Chasing Profits

Farhad Manjoo of the New York Times tweeted out a thought-provoking question the other week:

https://twitter.com/fmanjoo/status/1192156046879420421

I don’t keep tabs on medical device innovations. Surely there have been new products released over the last decade that are materially improving lives.

And there must be developments in AI, batteries, miniaturization, robotics, satellites, etc. that are radically altering the cost curves of goods and services, and enabling unseen innovations that increase well-being.

But I struggle to think of any *new* technology over the last 10 years that has completely changed my life. Can you?

There have been superb incremental changes, of course. For instance, advancements in ICT and software empowered me to launch a global business with cash outlays that were de minimis. Stripe has meaningfully disrupted international payments.

Taking a step back, though, it’s all a bit astonishing.

Think about it. Interest rates have been flirting with the zero-bound for most of the last decade, and data from Pitchbook and EMPEA show that global private markets investments amounted to $4.3 trillion between 2010-2018.

Why isn’t Farhad’s question easier to answer?

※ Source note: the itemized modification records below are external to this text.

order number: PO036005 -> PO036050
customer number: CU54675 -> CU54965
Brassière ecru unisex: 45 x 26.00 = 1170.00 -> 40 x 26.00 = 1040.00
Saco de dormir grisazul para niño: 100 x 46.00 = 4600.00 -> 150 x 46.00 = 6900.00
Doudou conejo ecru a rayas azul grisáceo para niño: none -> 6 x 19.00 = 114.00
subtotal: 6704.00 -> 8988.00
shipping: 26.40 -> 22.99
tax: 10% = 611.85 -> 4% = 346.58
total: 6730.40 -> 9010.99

What happened to the future?

* * *

I’d argue that this is partly a consequence of institutionalization — the process by which instruments and organizations become less effective at achieving their original purpose.

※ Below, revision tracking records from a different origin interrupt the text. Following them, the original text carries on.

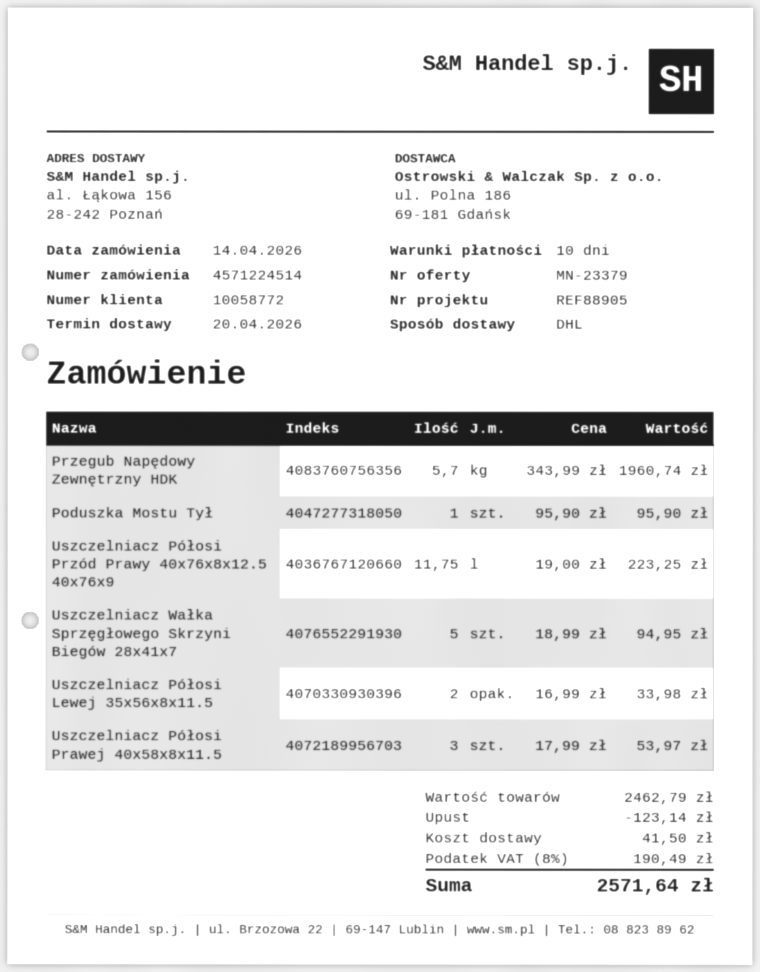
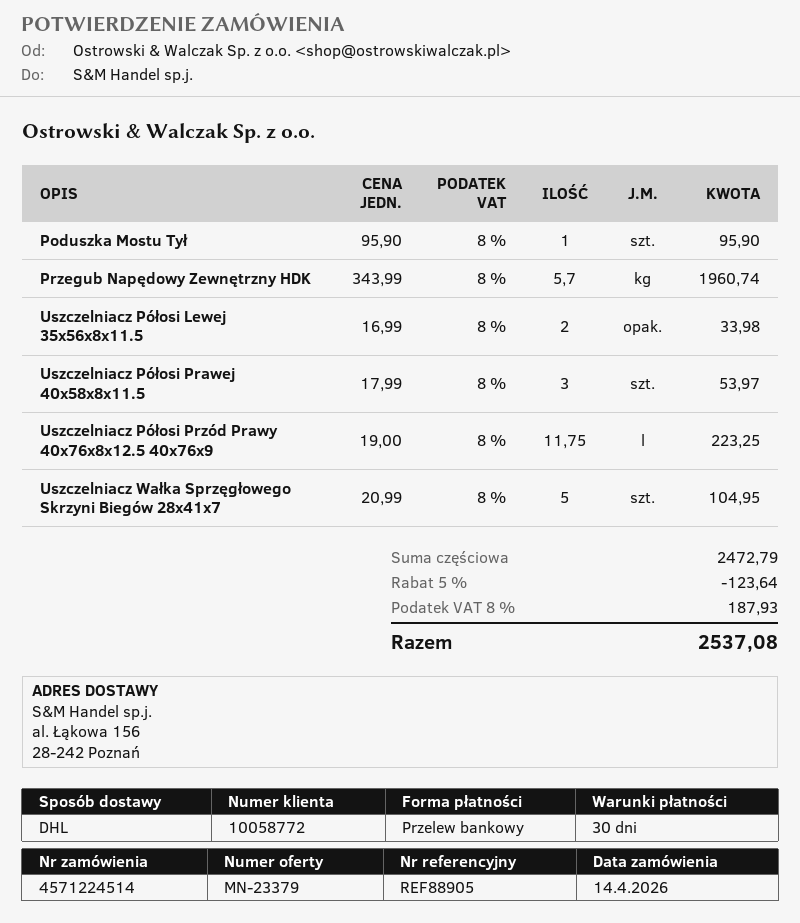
payment terms: 10 days -> 30 days
Uszczelniacz Wałka Sprzęgłowego Skrzyni Biegów 28x41x7: 5 x 18.99 = 94.95 -> 5 x 20.99 = 104.95
subtotal: 2462.79 -> 2472.79
discount: 123.14 -> 123.64
shipping: 41.50 -> none
tax: 8% = 190.49 -> 8% = 187.93
total: 2571.64 -> 2537.08

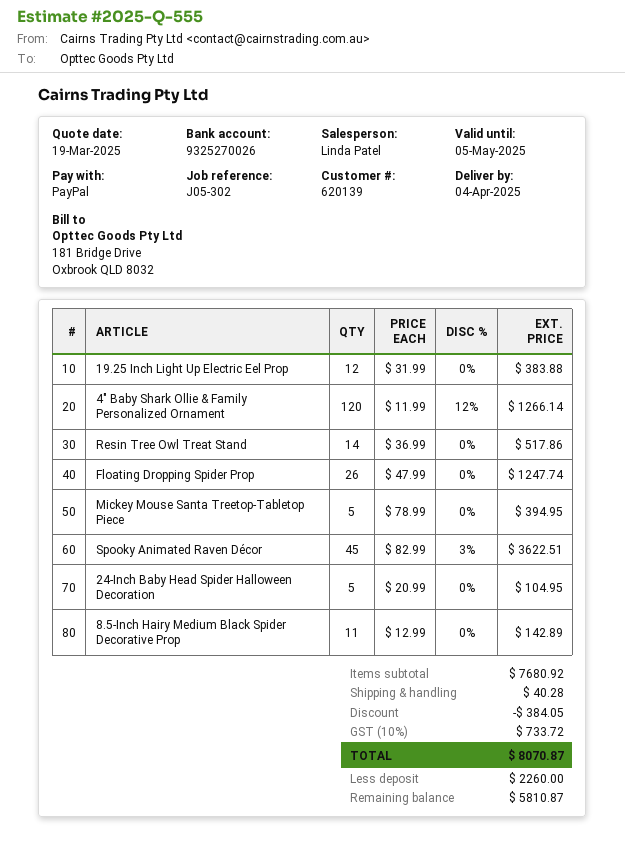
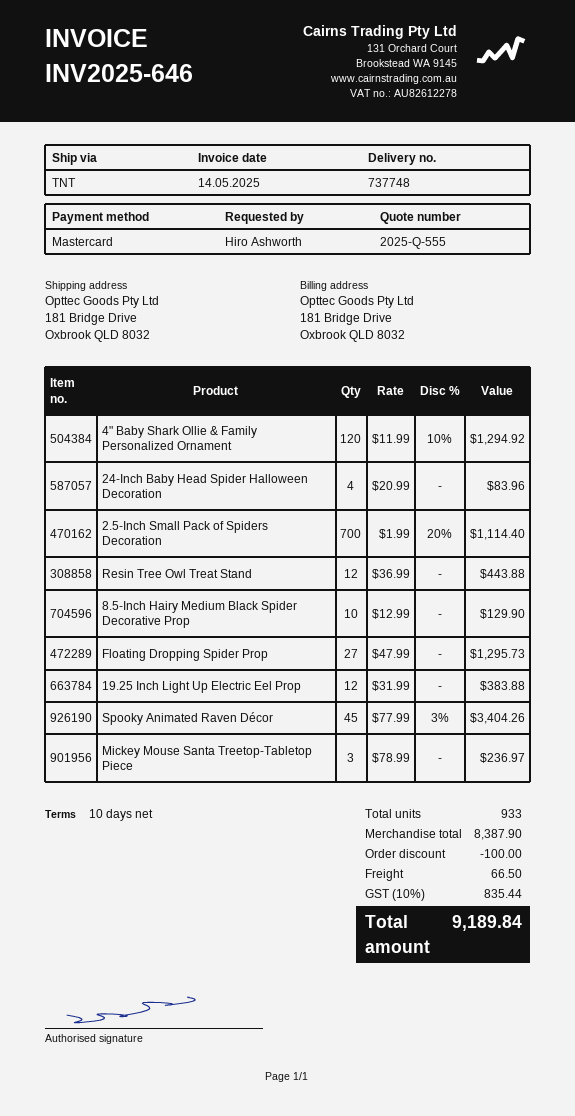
payment method: PayPal -> Mastercard
4" Baby Shark Ollie & Family Personalized Ornament: 120 x 11.99 - 12% = 1266.14 -> 120 x 11.99 - 10% = 1294.92
Resin Tree Owl Treat Stand: 14 x 36.99 = 517.86 -> 12 x 36.99 = 443.88
Floating Dropping Spider Prop: 26 x 47.99 = 1247.74 -> 27 x 47.99 = 1295.73
Mickey Mouse Santa Treetop-Tabletop Piece: 5 x 78.99 = 394.95 -> 3 x 78.99 = 236.97
Spooky Animated Raven Décor: 45 x 82.99 - 3% = 3622.51 -> 45 x 77.99 - 3% = 3404.26
24-Inch Baby Head Spider Halloween Decoration: 5 x 20.99 = 104.95 -> 4 x 20.99 = 83.96
8.5-Inch Hairy Medium Black Spider Decorative Prop: 11 x 12.99 = 142.89 -> 10 x 12.99 = 129.90
2.5-Inch Small Pack of Spiders Decoration: none -> 700 x 1.99 - 20% = 1114.40
subtotal: 7680.92 -> 8387.90
discount: 384.05 -> 100.00
shipping: 40.28 -> 66.50
tax: 10% = 733.72 -> 10% = 835.44
total: 8070.87 -> 9189.84

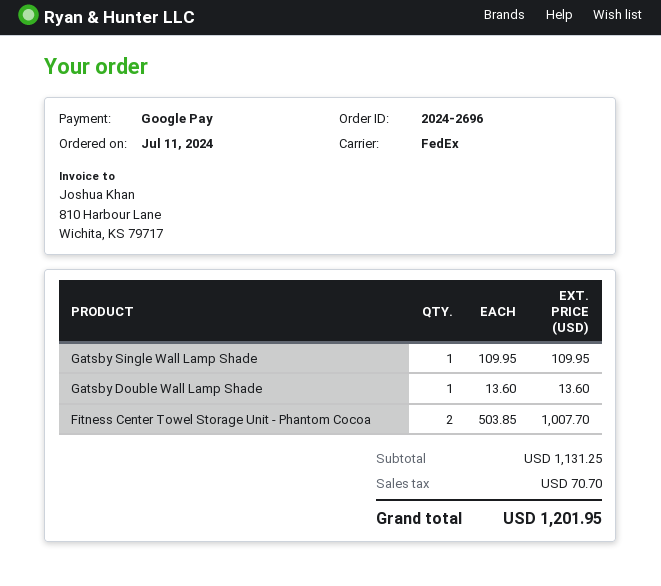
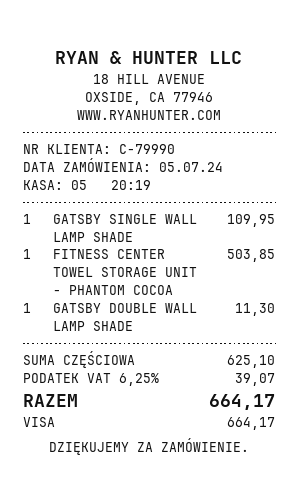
order date: 2024-07-11 -> 2024-07-05
payment method: Google Pay -> Visa
Gatsby Double Wall Lamp Shade: 1 x 13.60 = 13.60 -> 1 x 11.30 = 11.30
Fitness Center Towel Storage Unit - Phantom Cocoa: 2 x 503.85 = 1007.70 -> 1 x 503.85 = 503.85
subtotal: 1131.25 -> 625.10
tax: 70.70 -> 39.07
total: 1201.95 -> 664.17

In Portico’s first newsletter, I highlighted some passages from Carroll Quigley’s Evolution of Civilizations (1961). You should go back and read it (as well as the September 2017 edition). Since most of you won’t, here’s the most germane line:

The purpose of any economic system is to produce, distribute, and consume goods … As [the economic system] became institutionalized, profits became an end in themselves to the jeopardy of production, distribution, and consumption.

I think this institutionalized search for profits — or “returns” — goes a long way toward explaining why VC in developed markets appears to have evolved from investing in semiconductors and hardware to dogpiling into things like an enterprise version of AOL Instant Messenger, and a regulatory & labor arbitrage in the taxi industry.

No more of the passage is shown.